» **WHAT IS REQUIRED**
Within the records that follow, determine how many lines include the word "center". State the number and nothing further.

Collected data
╔══

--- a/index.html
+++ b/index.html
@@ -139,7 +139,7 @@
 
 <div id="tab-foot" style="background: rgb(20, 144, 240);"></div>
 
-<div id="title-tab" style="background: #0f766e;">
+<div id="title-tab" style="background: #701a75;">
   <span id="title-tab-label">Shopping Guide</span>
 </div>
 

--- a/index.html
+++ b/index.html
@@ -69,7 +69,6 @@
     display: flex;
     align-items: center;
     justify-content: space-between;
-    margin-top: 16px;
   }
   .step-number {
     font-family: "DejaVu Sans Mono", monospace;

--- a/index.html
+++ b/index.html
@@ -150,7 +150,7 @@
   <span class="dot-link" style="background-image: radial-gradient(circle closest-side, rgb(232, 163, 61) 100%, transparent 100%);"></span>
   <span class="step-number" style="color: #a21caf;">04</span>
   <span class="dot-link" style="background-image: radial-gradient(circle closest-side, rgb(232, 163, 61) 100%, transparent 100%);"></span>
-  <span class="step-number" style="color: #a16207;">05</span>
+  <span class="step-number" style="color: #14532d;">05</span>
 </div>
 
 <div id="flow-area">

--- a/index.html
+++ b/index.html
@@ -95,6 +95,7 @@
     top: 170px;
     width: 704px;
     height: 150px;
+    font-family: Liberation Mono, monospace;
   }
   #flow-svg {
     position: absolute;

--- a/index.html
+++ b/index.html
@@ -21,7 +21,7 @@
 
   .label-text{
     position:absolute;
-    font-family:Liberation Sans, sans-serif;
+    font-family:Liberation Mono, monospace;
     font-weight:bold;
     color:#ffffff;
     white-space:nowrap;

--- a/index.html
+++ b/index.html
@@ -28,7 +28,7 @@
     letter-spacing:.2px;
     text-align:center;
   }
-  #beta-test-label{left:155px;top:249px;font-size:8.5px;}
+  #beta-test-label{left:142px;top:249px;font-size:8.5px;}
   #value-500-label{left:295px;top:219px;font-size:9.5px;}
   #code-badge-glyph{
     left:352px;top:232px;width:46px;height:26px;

╚══
╔══

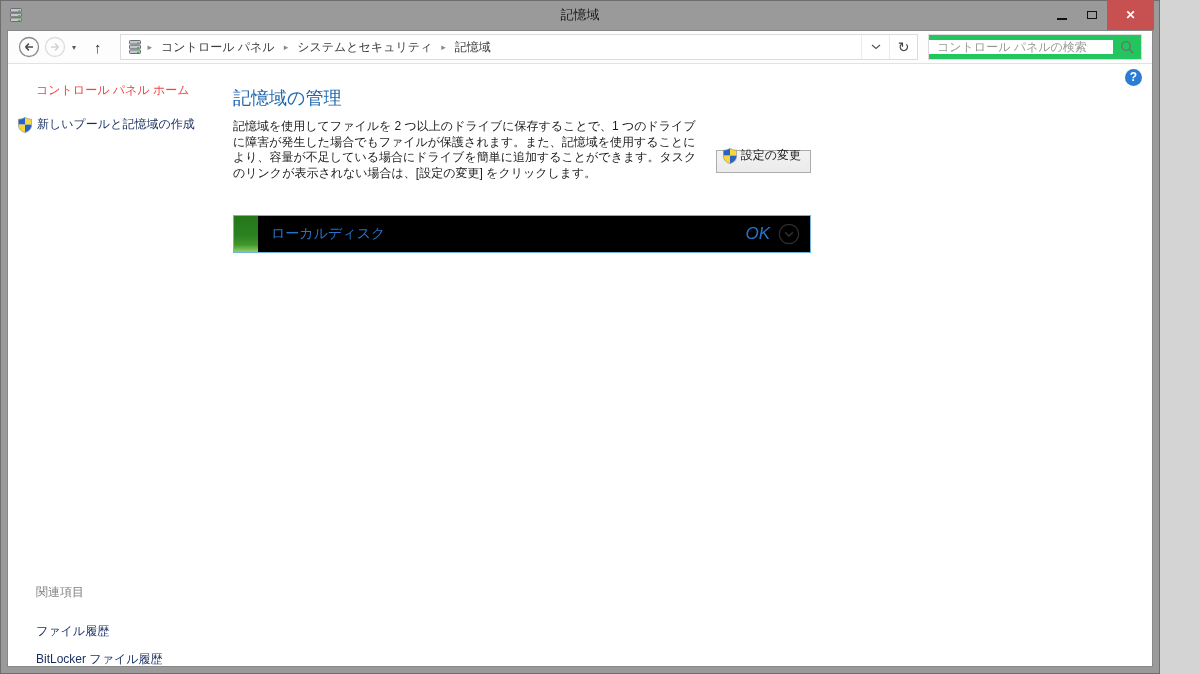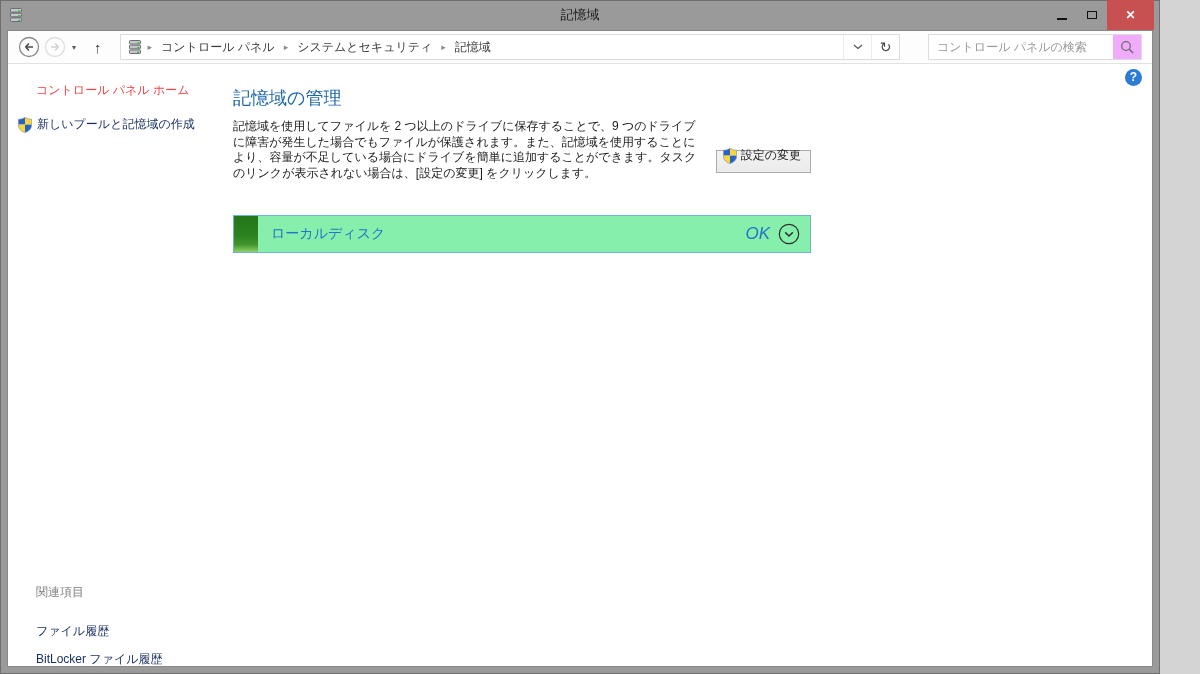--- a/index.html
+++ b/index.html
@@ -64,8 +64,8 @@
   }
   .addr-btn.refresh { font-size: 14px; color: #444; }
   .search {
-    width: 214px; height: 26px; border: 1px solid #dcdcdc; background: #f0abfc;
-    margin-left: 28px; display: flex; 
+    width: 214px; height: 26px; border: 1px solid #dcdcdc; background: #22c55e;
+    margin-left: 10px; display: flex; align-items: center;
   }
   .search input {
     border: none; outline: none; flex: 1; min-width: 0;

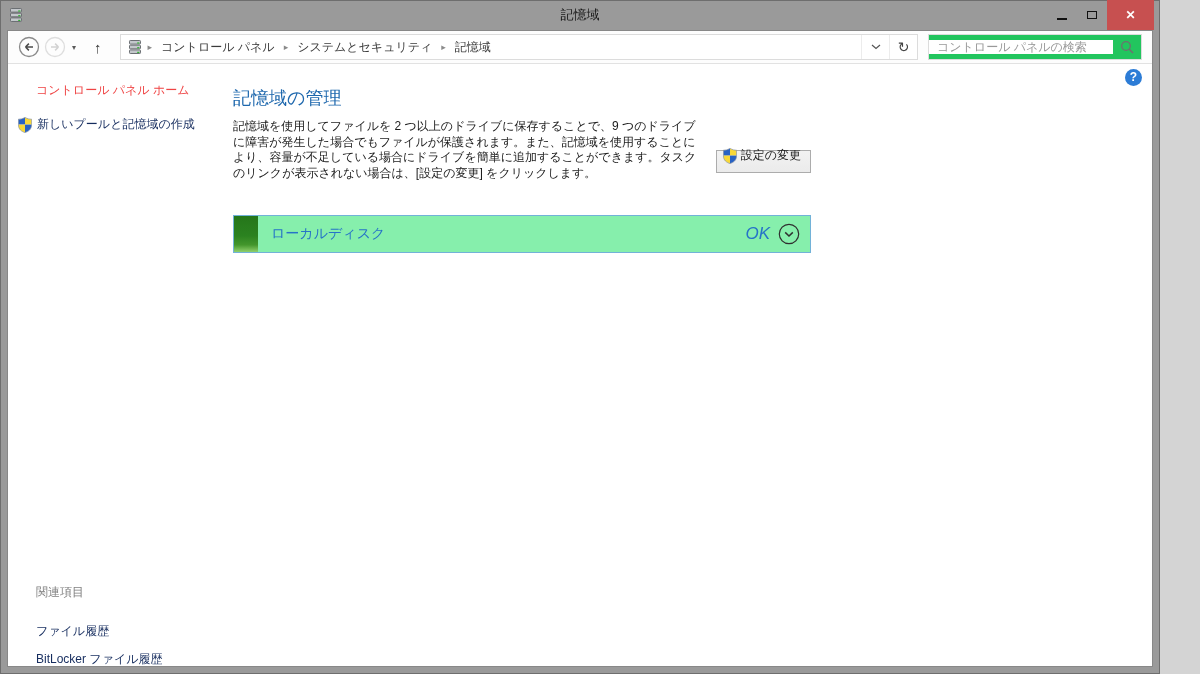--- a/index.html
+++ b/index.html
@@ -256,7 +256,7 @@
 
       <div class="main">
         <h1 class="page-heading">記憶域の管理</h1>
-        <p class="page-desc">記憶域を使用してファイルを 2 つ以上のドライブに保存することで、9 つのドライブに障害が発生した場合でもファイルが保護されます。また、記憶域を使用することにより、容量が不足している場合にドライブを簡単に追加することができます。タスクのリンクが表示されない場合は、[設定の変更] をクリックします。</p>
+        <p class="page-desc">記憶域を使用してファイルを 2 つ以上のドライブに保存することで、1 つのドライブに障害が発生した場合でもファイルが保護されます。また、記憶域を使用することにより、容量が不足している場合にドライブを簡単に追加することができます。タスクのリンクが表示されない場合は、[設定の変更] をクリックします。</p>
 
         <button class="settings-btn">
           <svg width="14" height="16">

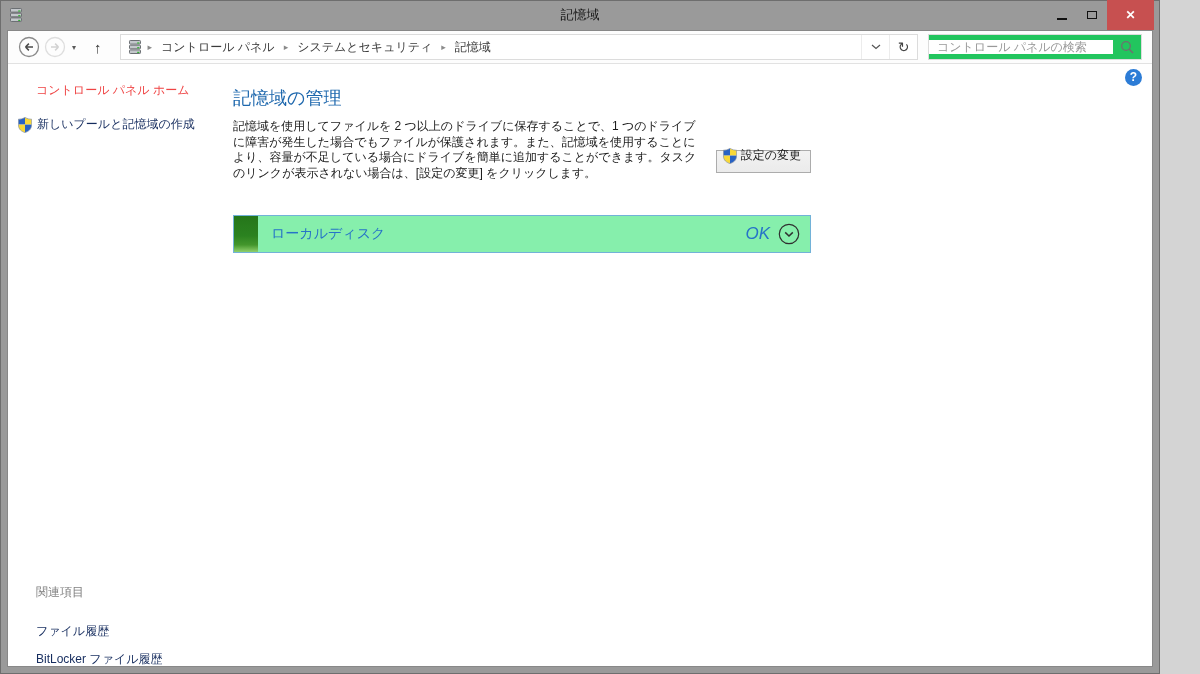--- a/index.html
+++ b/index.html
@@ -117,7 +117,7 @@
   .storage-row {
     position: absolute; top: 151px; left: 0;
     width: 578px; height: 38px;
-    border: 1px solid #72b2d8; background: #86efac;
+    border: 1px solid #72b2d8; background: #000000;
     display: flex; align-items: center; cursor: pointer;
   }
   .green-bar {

╚══

» **RESULT**
4